À titre d’exemple, nous citerons deux prolongements théoriques de la microéconomie qui s’inscrivent
dans ce courant de pensée novateur pour l’époque. Samuelson (Samuelson, 1982) tout d’abord,
observant la liaison entre tendance des coûts de production et imperfections structurelles des marchés,
note que certains modèles de variation des coûts ne peuvent qu’aboutir à la dislocation de la
concurrence parfaite.

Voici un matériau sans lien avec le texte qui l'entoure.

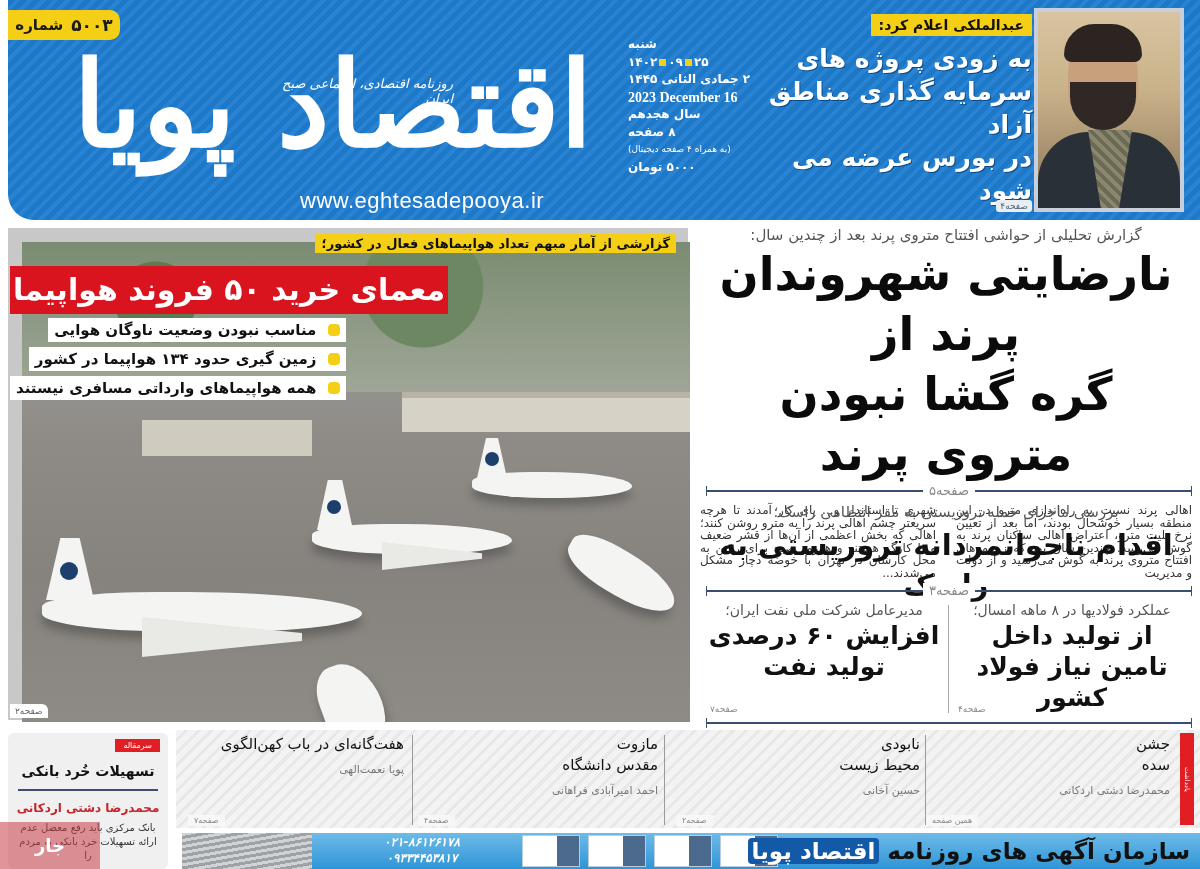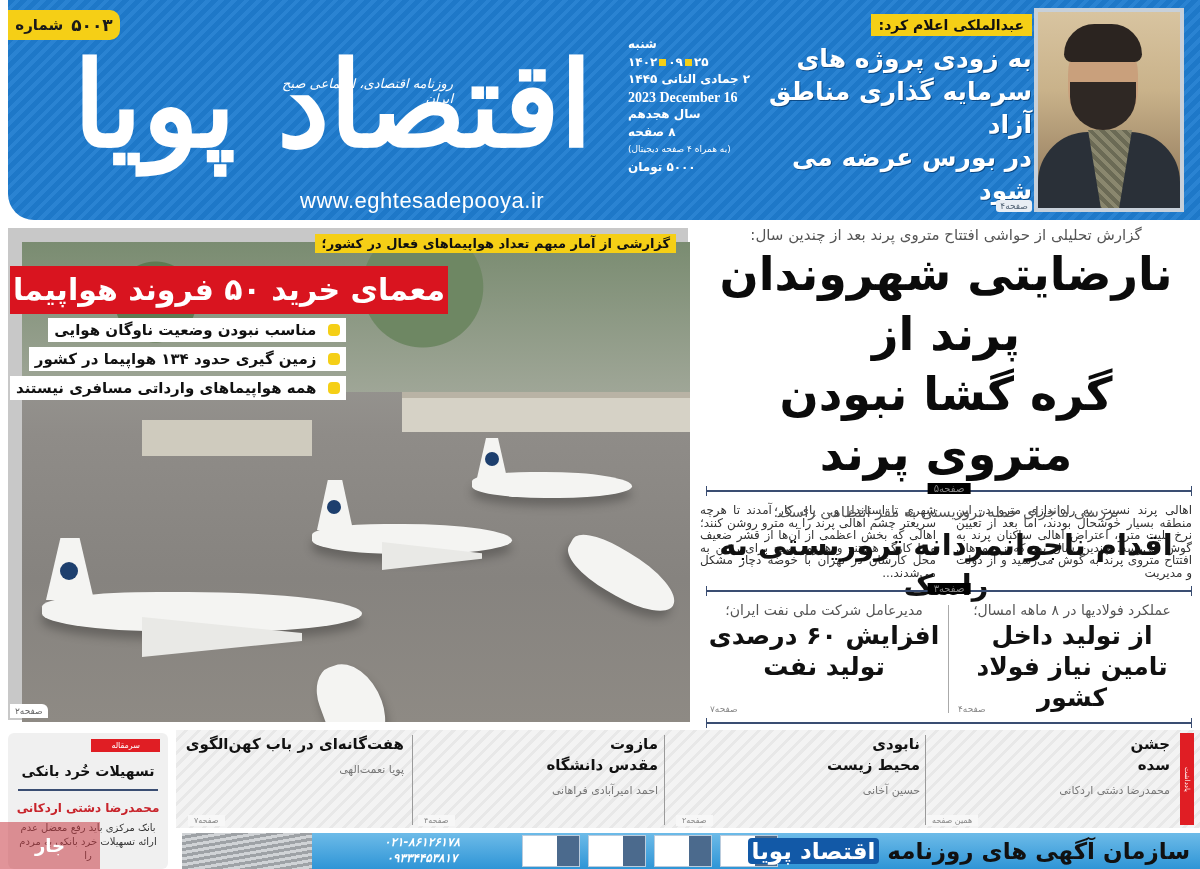--- a/index.html
+++ b/index.html
@@ -100,21 +100,21 @@
 
   
   .story1 { position: absolute; left: 700px; top: 226px; width: 492px; direction: rtl; }
   .kicker { color: #555; font-size: 15px; text-align: center; }
   .headline-xl { font-weight: bold; font-size: 46px; line-height: 60px; text-align: center; letter-spacing: -1px; color: #0b0b0b; }
   .body-cols { display: flex; gap: 20px; margin-top: 20px; }
   .body-cols p { flex: 1; font-size: 12px; line-height: 12.5px; color: #333; text-align: justify; }
   .rule { position: absolute; height: 2px; background: #3a4d72; }
   .rule::before, .rule::after { content: ""; position: absolute; top: -4px; width: 1px; height: 10px; background: #3a4d72; }
   .rule::before { left: 0; } .rule::after { right: 0; }
-  .rule-label { position: absolute; left: 50%; top: -7px; transform: translateX(-50%); background: #000000; color: #888; font-size: 10px; padding: 0 6px; direction: rtl; text-align: right; }
+  .rule-label { position: absolute; left: 50%; top: -7px; transform: translateX(-50%); background: #ffffff; color: #888; font-size: 13px; padding: 0 6px; direction: rtl; text-align: right; }
 
   .story2 { position: absolute; left: 700px; top: 503px; width: 492px; direction: rtl; text-align: center; }
   .story2 .kicker { font-size: 15px; }
   .story2 .headline { font-weight: bold; font-size: 29px; line-height: 40px; margin-top: 4px; }
 
   .story3, .story4 { position: absolute; top: 602px; width: 240px; height: 116px; direction: rtl; text-align: center; }
   .story3 { left: 952px; } .story4 { left: 704px; }
   .story3 .kicker, .story4 .kicker { font-size: 14px; }
   .story3 .headline, .story4 .headline { font-weight: bold; font-size: 25px; line-height: 31px; margin-top: 2px; }
   .page-tag { position: absolute; left: 6px; bottom: 4px; font-size: 9px; color: #888; }
@@ -123,28 +123,28 @@
   
   .bottom {
     position: absolute; left: 176px; top: 730px; width: 1024px; height: 98px;
     background: repeating-linear-gradient(135deg, #f3f3f3 0 6px, #e8e8e8 6px 9px);
   }
   .yad-label {
     position: absolute; right: 6px; top: 733px; width: 14px; height: 92px; background: #e01e24; color: #fff;
     font-size: 7px; writing-mode: vertical-rl; text-align: center; line-height: 14px;
   }
   .note { position: absolute; top: 734px; height: 94px; direction: rtl; }
-  .note .t { font-weight: bold; font-size: 15px; line-height: 21px; color: #111; }
+  .note .t { font-weight: normal; font-size: 15px; line-height: 21px; color: #111; }
   .note .a { font-size: 11px; color: #777; margin-top: 8px; }
   .note .p { position: absolute; left: 6px; bottom: 2px; font-size: 8px; color: #888; background: #f7f7f7; padding: 1px 6px; }
   .note-sep { position: absolute; top: 735px; width: 1px; height: 90px; background: #9a9a9a; }
 
   
   .editorial { position: absolute; left: 8px; top: 733px; width: 160px; height: 136px; background: #f0f0f0; border-radius: 6px; direction: rtl; text-align: center; overflow: hidden; }
-  .editorial .tag { position: absolute; right: 8px; top: 6px; background: #e01e24; color: #fff; font-size: 8px; padding: 2px 20px; }
+  .editorial .tag { position: absolute; right: 8px; top: 6px; background: #e01e24; color: #fff; font-size: 8px; padding: 2px 8px; }
   .editorial .t { margin-top: 30px; font-weight: bold; font-size: 14px; }
   .editorial .line { width: 140px; height: 2px; background: #3a4d72; margin: 10px auto; }
   .editorial .a { color: #c8242b; font-weight: bold; font-size: 12px; }
   .editorial .b { font-size: 10px; line-height: 14px; color: #333; margin-top: 6px; padding: 0 8px; }
   .watermark { position: absolute; left: 0; top: 822px; width: 100px; height: 47px; background: rgba(200,60,70,0.55); color: #fff; font-weight: bold; font-size: 18px; text-align: center; line-height: 47px; direction: rtl; }
 
   
   .ad {
     position: absolute; left: 182px; top: 833px; width: 1018px; height: 36px;
     background: linear-gradient(180deg, #6dbbe8, #2f95d6); overflow: hidden;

En particulier, si les coûts unitaires de production des entreprises d’une branche
d’activité se redressent tardivement eu égard à la demande totale, la coexistence de nombreux
concurrents est impossible et on assistera vraisemblablement à l’établissement d’un oligopole. C’est le
cas de la majorité des secteurs industriels, où la concurrence – au sens large du terme ici – ne peut
s’exercer qu’entre un nombre restreint d’acteurs, de dimension non négligeable parce qu’ils auront
engrangé toutes les économies d’échelle indispensables pour assurer leur compétitivité-coût.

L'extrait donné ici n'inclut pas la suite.